:: TASK GOAL ::
First find the line with "The window is" in the entries below, then set down exactly every line through the line with "- Search form Any plain", that line included.

:: SOURCE DATA ::

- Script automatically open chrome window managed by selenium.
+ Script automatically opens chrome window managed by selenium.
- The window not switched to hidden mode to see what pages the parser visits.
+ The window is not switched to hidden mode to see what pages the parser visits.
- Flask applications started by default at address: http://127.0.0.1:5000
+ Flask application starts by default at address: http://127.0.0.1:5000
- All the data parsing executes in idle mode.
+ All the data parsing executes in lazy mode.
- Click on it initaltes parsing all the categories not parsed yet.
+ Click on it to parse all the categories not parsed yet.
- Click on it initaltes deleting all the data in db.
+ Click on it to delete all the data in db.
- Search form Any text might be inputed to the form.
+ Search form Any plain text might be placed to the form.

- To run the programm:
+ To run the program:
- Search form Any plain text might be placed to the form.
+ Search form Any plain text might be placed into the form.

---

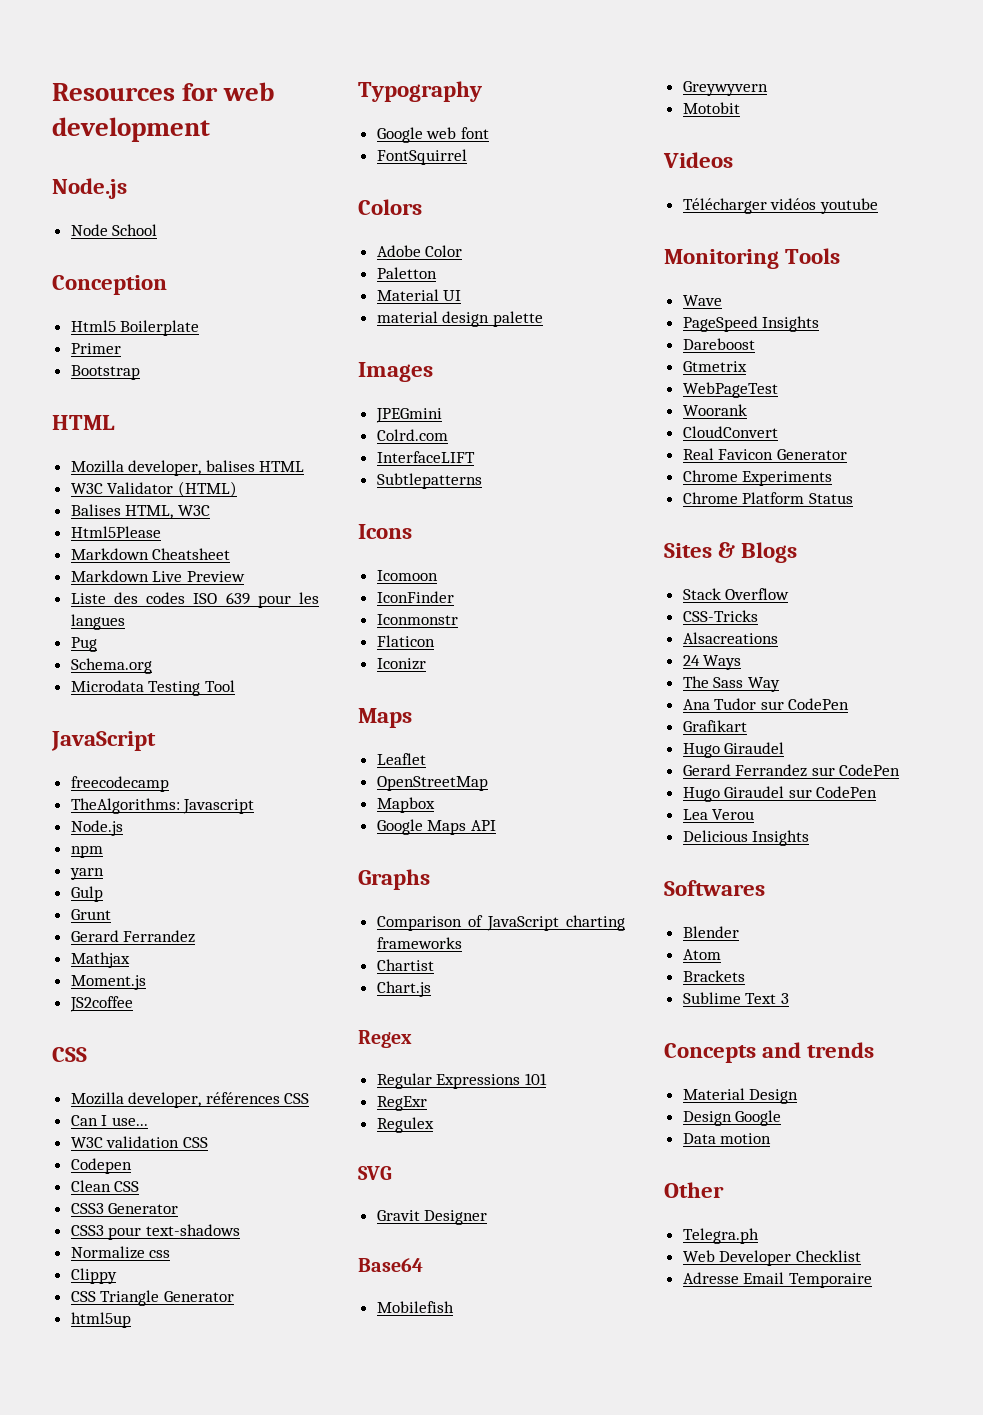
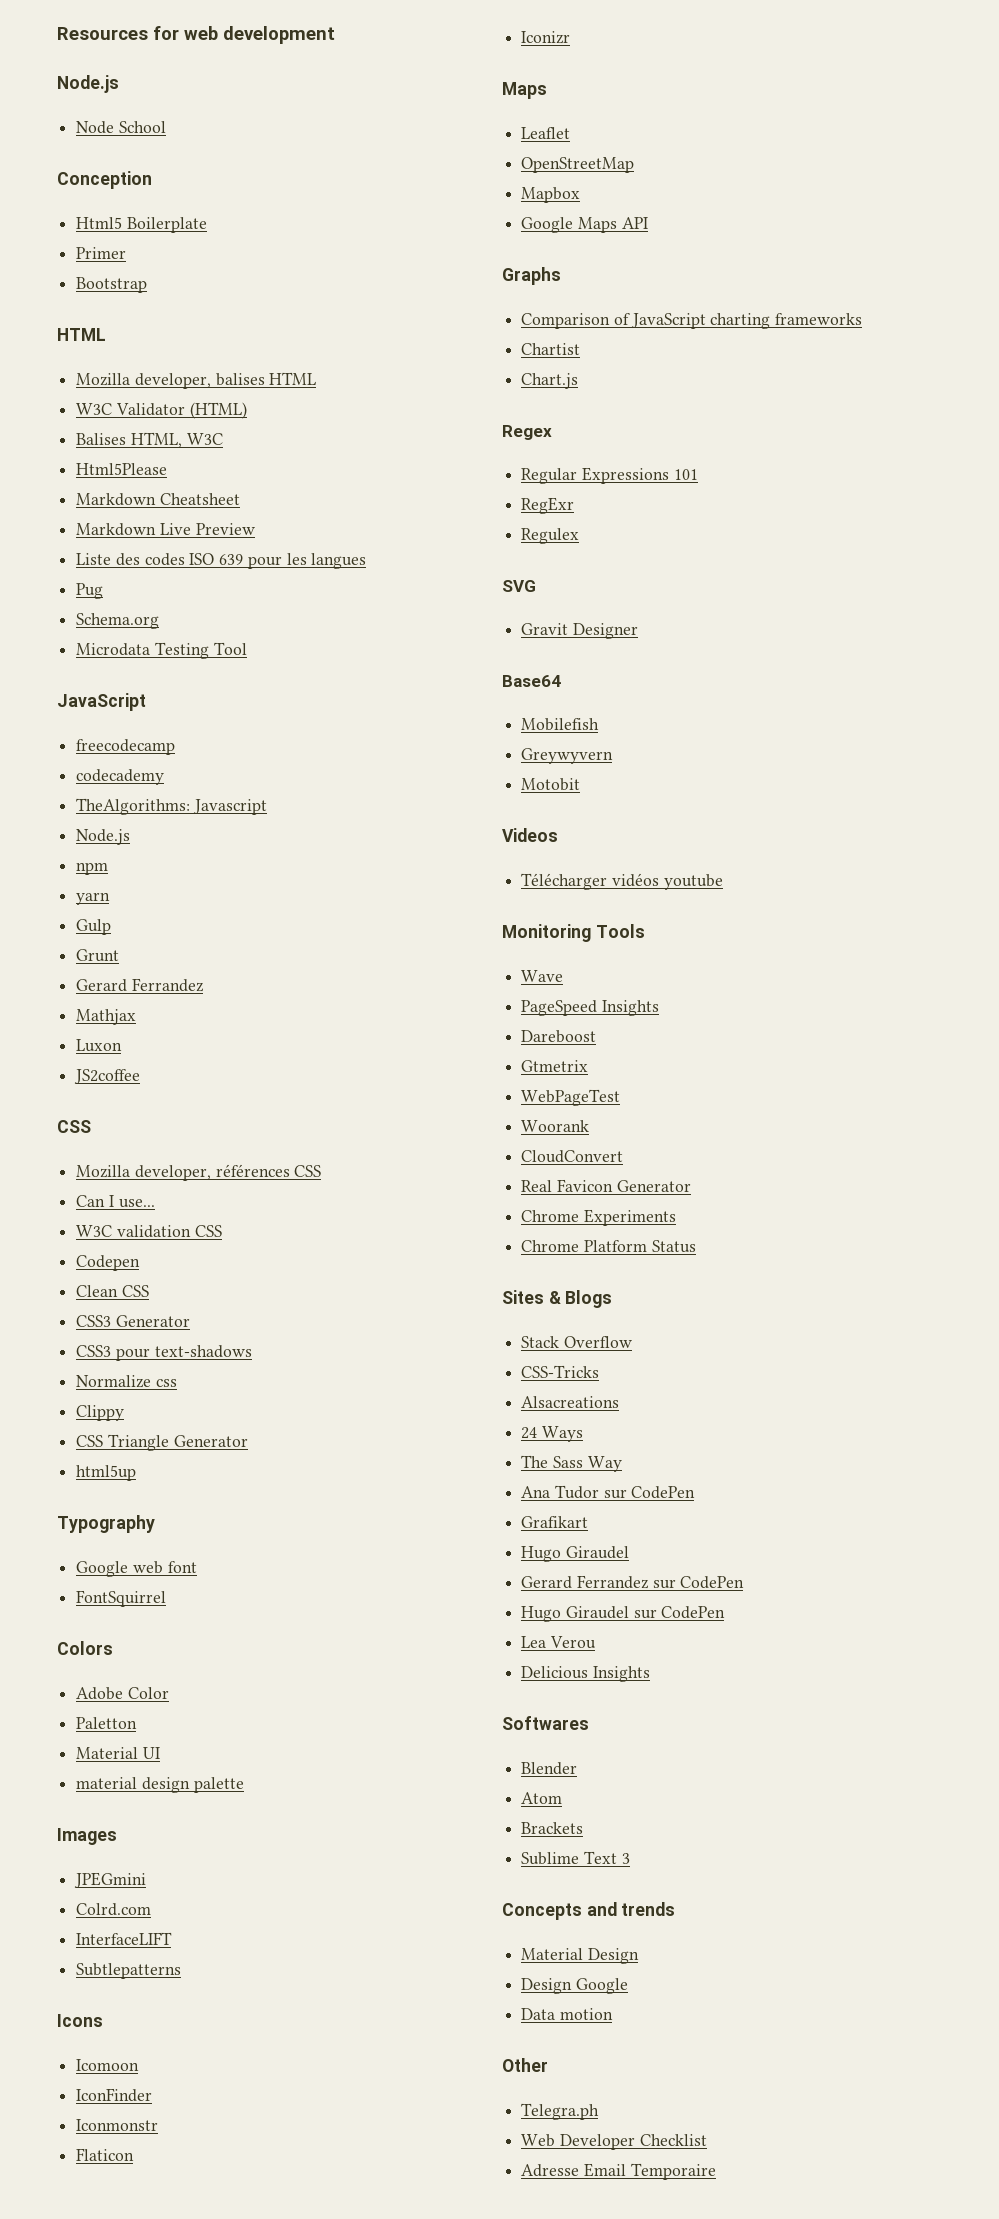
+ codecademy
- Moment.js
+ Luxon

--

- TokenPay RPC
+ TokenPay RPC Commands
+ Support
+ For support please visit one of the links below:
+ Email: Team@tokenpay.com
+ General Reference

:: THE COMPLETED TASK ::
+ The window is not switched to hidden mode to see what pages the parser visits.
- Flask applications started by default at address: http://127.0.0.1:5000
+ Flask application starts by default at address: http://127.0.0.1:5000
- All the data parsing executes in idle mode.
+ All the data parsing executes in lazy mode.
- Click on it initaltes parsing all the categories not parsed yet.
+ Click on it to parse all the categories not parsed yet.
- Click on it initaltes deleting all the data in db.
+ Click on it to delete all the data in db.
- Search form Any text might be inputed to the form.
+ Search form Any plain text might be placed to the form.

- To run the programm:
+ To run the program:
- Search form Any plain text might be placed to the form.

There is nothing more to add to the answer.